Yet he was no fool—he’d already drawn the weapon, firing at the shelf, wood and cloth flying every which way. A scream came from the front of the shop.
The red eyes disappeared. I felt Philippe’s hand on my arm just as I was about to dart away.
“Do you trust me?” he asked.
Trust him? Sounded good at the moment. “Sure. Why not.”
We made a break for the front door, his coworker peeking over the sales counter as we ran outside and he pulled me toward the edge of the sidewalk, where a motorcycle sat dormant. He hopped on, reaching in his pocket for a set of keys, then revved up the bike. I had already jumped on the back of the seat, my arm round his waist.
Shoving the revolver into my hand, he didn’t say a word as we took off into the night and I glanced over my shoulder, swearing that a pair of red eyes was fading into nothing on top of the shop’s roof as we roared away.
3
We rode until the city lights gave way to cypress trees dripping with Spanish moss as we veered off the main roads and found the side ones. Full night made everything eerie while Philippe the karmically proper psychic steered me into the middle of nowhere.
My wariness of him was still alive and kicking, but the man had given me his firearm. He had lent me the means to kill him, and that did wonders for my so-called trust.

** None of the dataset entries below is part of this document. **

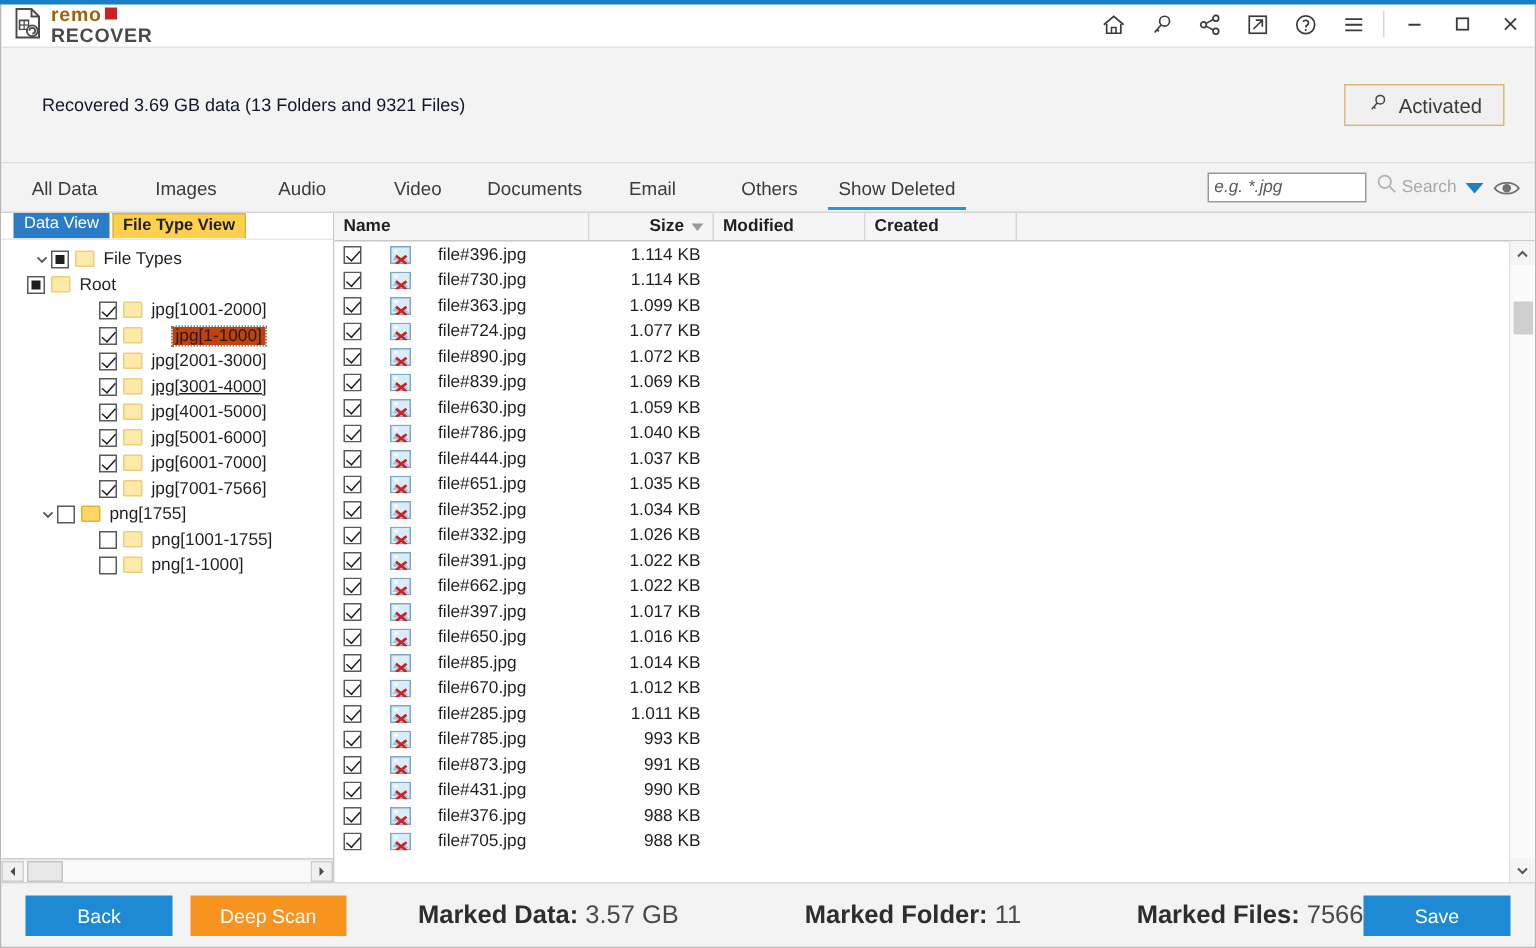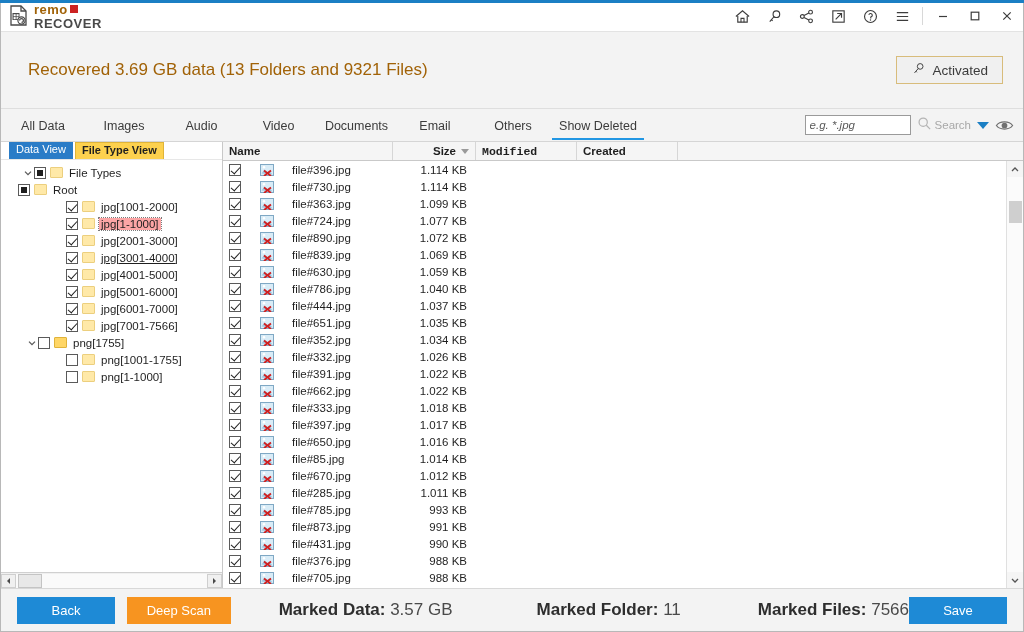--- a/index.html
+++ b/index.html
@@ -57,7 +57,7 @@
     border-bottom: 1px solid #dedede;
     flex: none;
   }
-  .banner-title { font-size: 17px; color: #a16207; }
+  .banner-title { font-size: 12px; color: #0f172a; }
   .banner-spacer { flex: 1; }
   .activated-btn {
     border: 1px solid #d8bc7b; background: #f0f0f0;

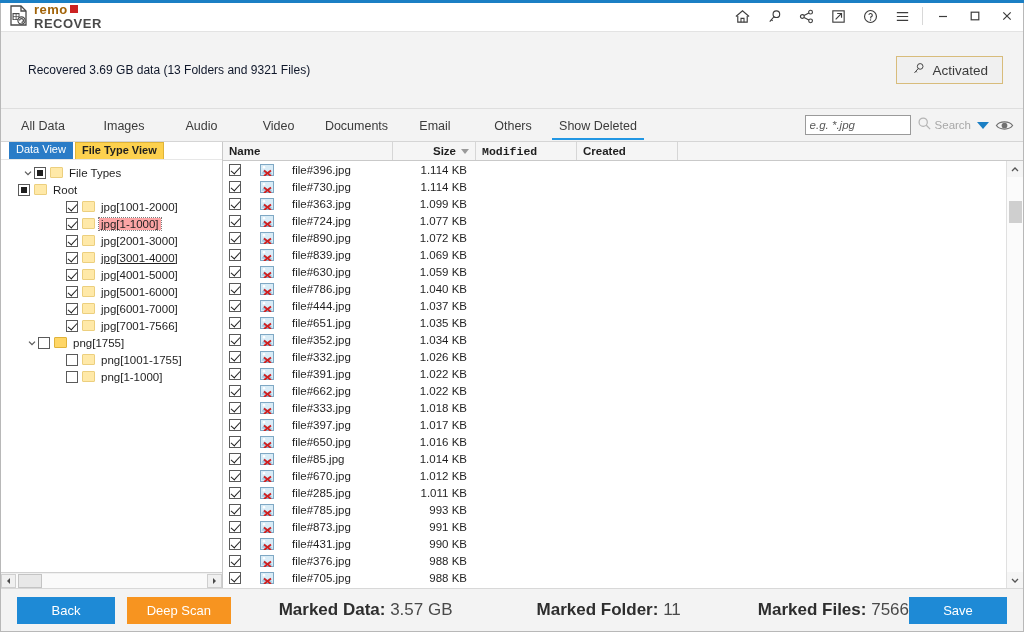--- a/index.html
+++ b/index.html
@@ -173,7 +173,7 @@
   }
   .hcell.c-name { width: 170px; }
   .hcell.c-size { width: 83px; justify-content: flex-end; padding-right: 6px; gap: 5px; }
-  .hcell.c-mod  { width: 101px; font-family: Liberation Mono, monospace; }
+  .hcell.c-mod  { width: 101px; }
   .hcell.c-cre  { width: 101px; }
   .hcell.c-fill { flex: 1; border-right: none; }
   .sort-tri {

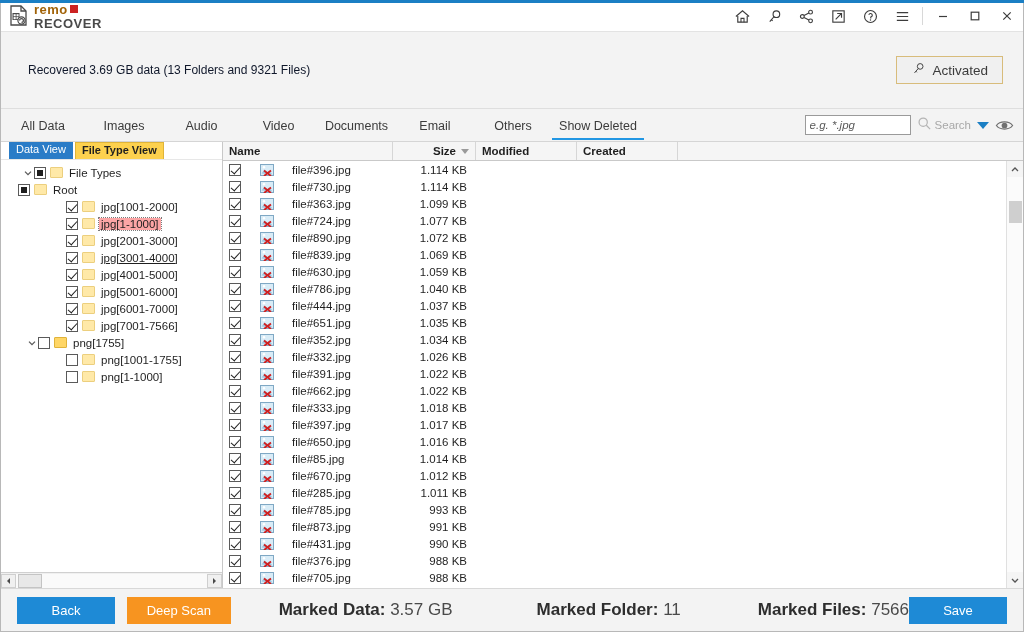--- a/index.html
+++ b/index.html
@@ -125,7 +125,7 @@
     display: flex; align-items: center; height: 17px; font-size: 11.5px;
     color: #1f1f1f; cursor: default; white-space: nowrap;
   }
-  .tnode.selected .tlabel { background: #fca5a5; outline: 1px dotted #7a7a7a; }
+  .tnode.selected .tlabel { background: #c2410c; outline: 1px dotted #7a7a7a; margin-left: 16px; }
   .twist { width: 13px; display: flex; align-items: center; justify-content: center; flex: none; }
   .twist.empty { visibility: hidden; }
   .chk {

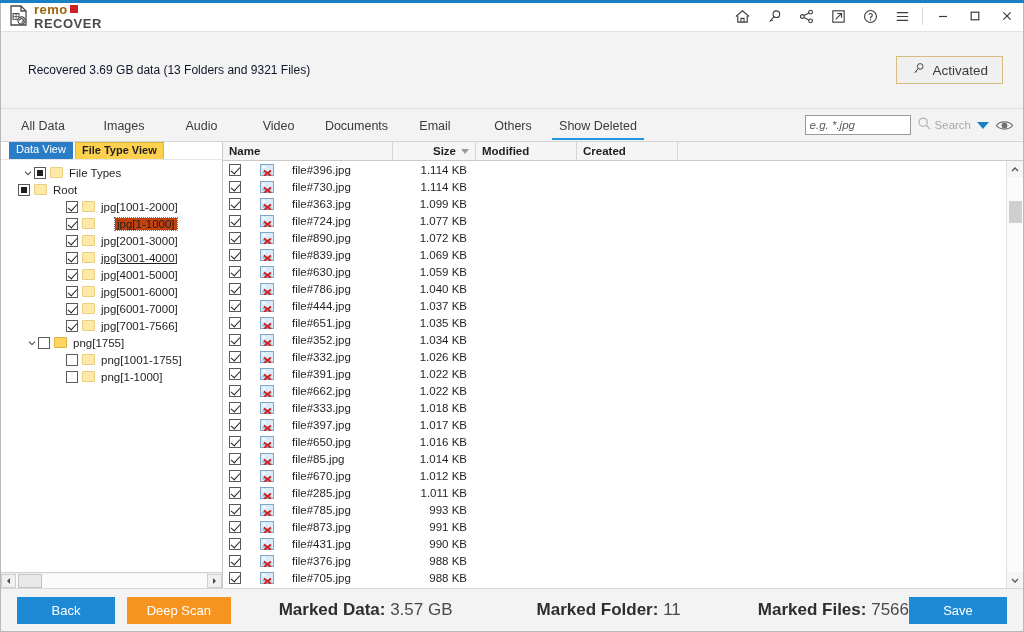--- a/index.html
+++ b/index.html
@@ -776,21 +776,6 @@
                     <circle cx="4" cy="3.2" r="1.2" fill="#ffffff"></circle>
                     <path d="M4 6.5 L11 12 M11 6.5 L4 12" stroke="#d02020" stroke-width="1.8"></path>
                   </svg></span>
-                <span class="fn">file#333.jpg</span>
-              </div>
-              <div class="rc-size">1.018 KB</div>
-              <div class="rc-mod"></div>
-              <div class="rc-cre"></div>
-            </div>
-            <div class="row">
-              <div class="rc-name">
-                <span class="chk checked" style="margin-right: 1px;"></span>
-                <span class="fileicon"><svg width="14" height="12" viewBox="0 0 14 12">
-                    <rect x="0.5" y="0.5" width="13" height="11" fill="#d9ecf7" stroke="#7fa8c4" stroke-width="1"></rect>
-                    <path d="M1.5 9.5 L4.5 5.5 L7 8.5 L9 6.5 L12.5 10.5 Z" fill="#9dc6e0"></path>
-                    <circle cx="4" cy="3.2" r="1.2" fill="#ffffff"></circle>
-                    <path d="M4 6.5 L11 12 M11 6.5 L4 12" stroke="#d02020" stroke-width="1.8"></path>
-                  </svg></span>
                 <span class="fn">file#397.jpg</span>
               </div>
               <div class="rc-size">1.017 KB</div>

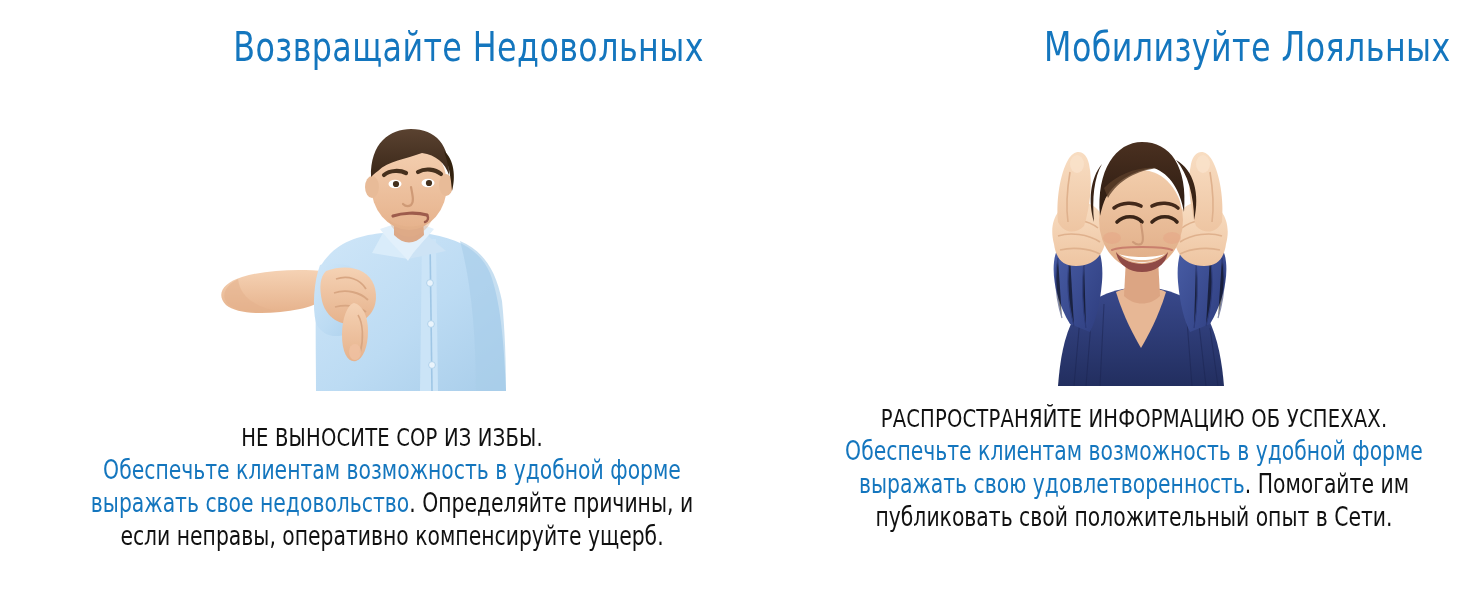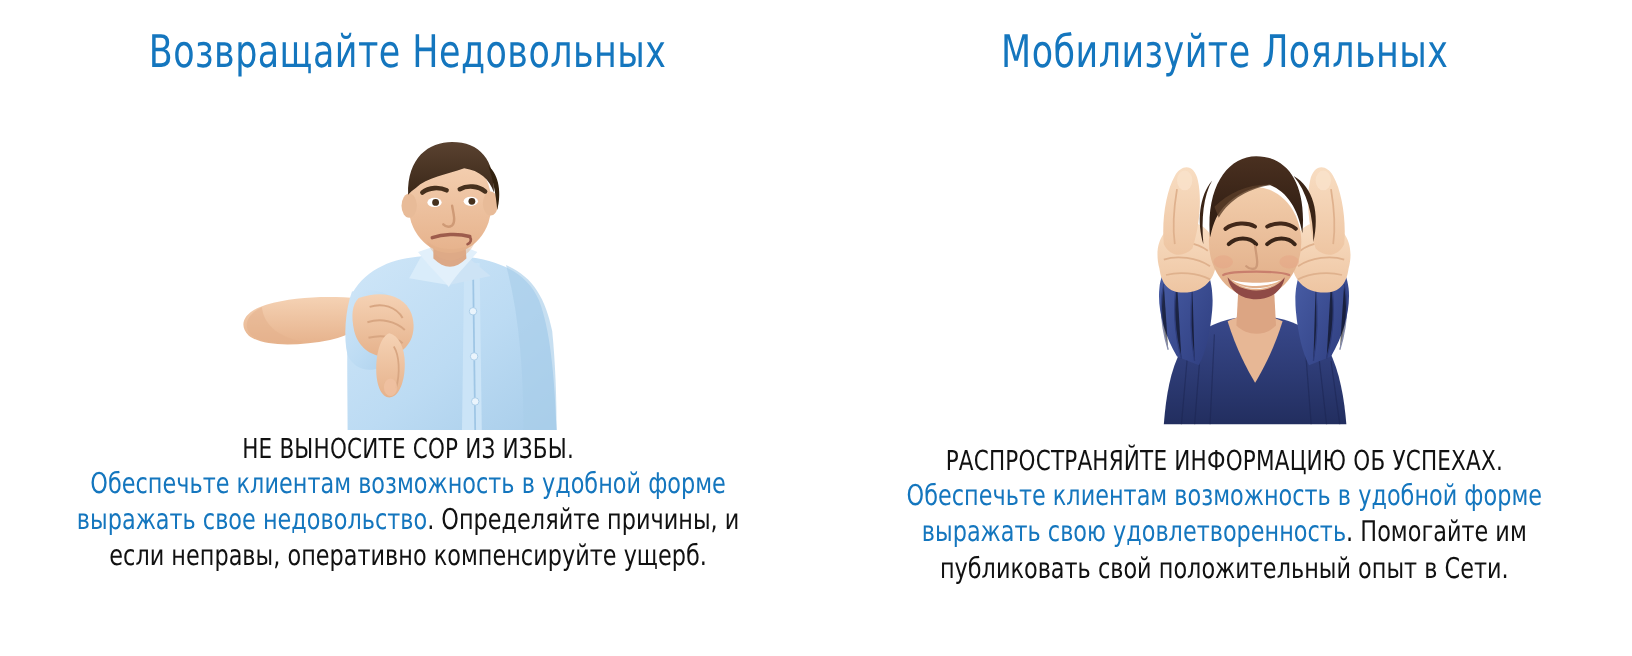--- a/index.html
+++ b/index.html
@@ -31,7 +31,7 @@
     height: 520px;
     display: flex;
     flex-direction: column;
-    align-items: center;
+    align-items: flex-end;
   }
 
   

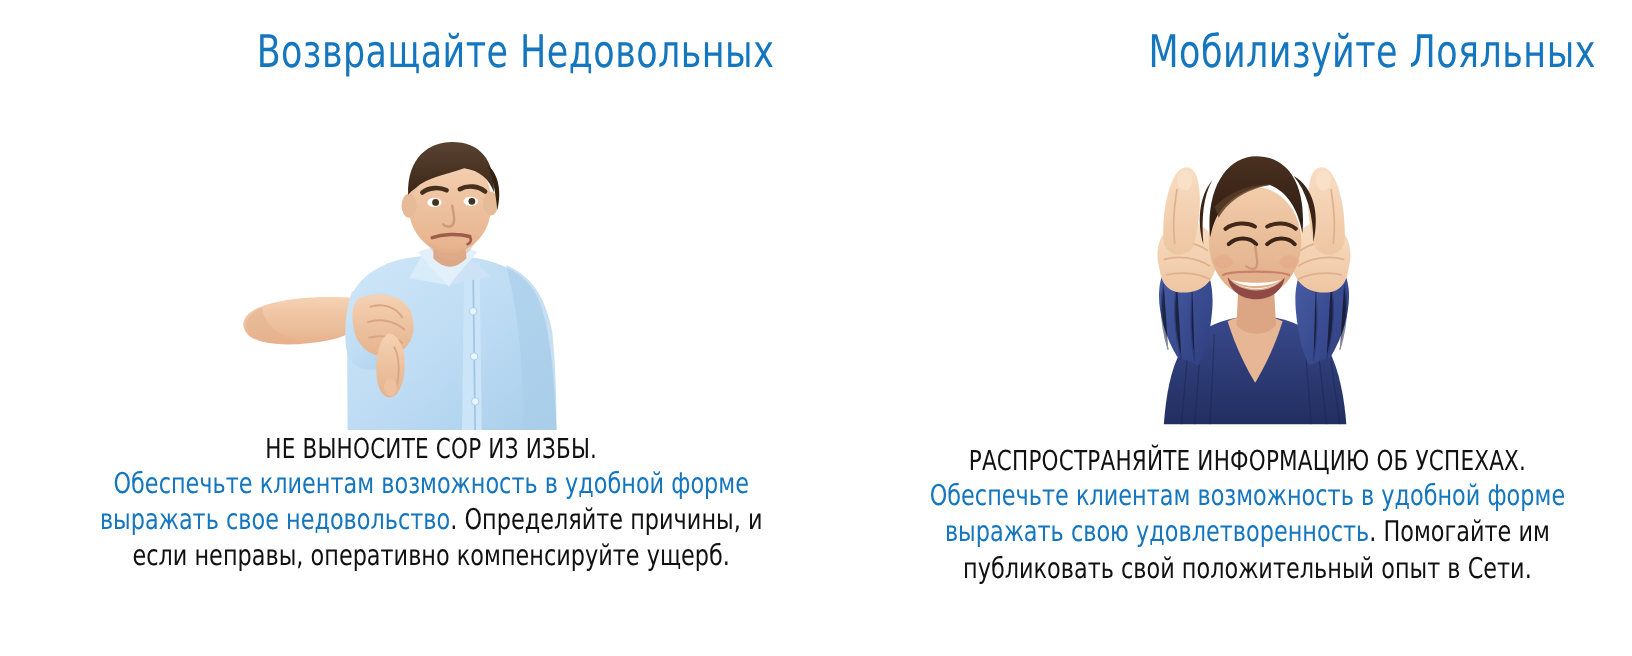--- a/index.html
+++ b/index.html
@@ -75,7 +75,7 @@
     line-height: 33px;
     color: #111111;
   }
-  .panel-left .caption  { margin-top: 0; }
+  .panel-left .caption  { margin-top: 30px; }
   .panel-right .caption { margin-top: 16px; }
 
   .caption-line {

Yet even if I hadn’t held that revolver, I had my boots. Just how much of a lethal weapon was I, myself?
We went deep into where the bayous ran, and he slowed the bike as we turned onto a slim road that paralleled the duckweed-thickened water. I didn’t want to think about what might lurk under the surface. Night creatures sounded off with chirping and croaking and clicks as a lone light came into view.
It belonged to a lantern from a planked cabin with a tin roof. When we pulled up to the stairs leading to the porch, I saw a rickety swing hanging from the eaves and a screen door that angled halfway off its hinges. Philippe cut the engine, but I didn’t dismount. All my inner alarms were screaming.
I held on to that revolver as he waited for me to alight. He hadn’t worn a helmet—neither of us had taken the time to don one—so his dark hair was disheveled, its long, loose strands roguish. He looked like a pirate who hid out here in the backwater.
“This is where the witch lives,” he said in his lazy accent as we both merely sat there, staring at the cabin.
“How do you know?” I wished he’d had the time to explain more about her to me before we had fled the shop.
“Rumors. And a vibe.”
I realized that he might be more than a psychic. “Are you also a voodoo practitioner?”
He laughed. “No. I only rent space in the shop for readings. But I’m well acquainted with everything in it. I haven’t been there long—only a few weeks—but I’m learning more every night.”
“What did you do before this?”
“Curious, aren’t we?”
“You don’t have to answer.” We needed to be getting on with this, anyway.
But it seemed Philippe liked my keen interest. “I was a carpenter. Still am, although business is slow. I’ve always had the seeing gift, just as my maman did, and I make use of it on the side for her sake.”
From the manner in which he said this, I wondered if his mother was sick or destitute. My heart beat an extra time.
He must have seen I was sympathetic because he brushed off what he had said. “My senses have been sharp lately, and that’s probably why, a week ago, I had the vision of you.”
“It’s fortunate you were prepared. I can’t say the same for myself.”
I finally stepped off the bike, and he put down the kickstand, then dismounted as well.
“So let’s find a way to get these boots off,” he said.
I prepared every apology I could think of, in case I had stolen the items. This was the best course of action, I kept telling myself. If Amari had sent an employee out to reclaim the enchanted boots, I was better off facing the music here and taking my chances.
“I hope we don’t need an appointment,” I said.
Philippe merely gave me a look, and I shrugged. Maybe I was a polite sort in real life.
Our footsteps echoed on the stairs, then the porch, and my boots tightened round my legs. Clinging, as if they wished to hold on to me and me alone.
I opened the broken screen, then knocked on the door. When no one answered, I knocked again.
“Nobody is home,” he said assuredly.
“How can you be . . . ?” I didn’t finish the question. “All right. So what do we do now?”
Philippe reached round me and opened the door, which was so warped that it took a shove from him. He sent me a smug glance.
I tried not to dwell on how he smelled of cedar or perhaps pine as he brushed past me. Either way, yum.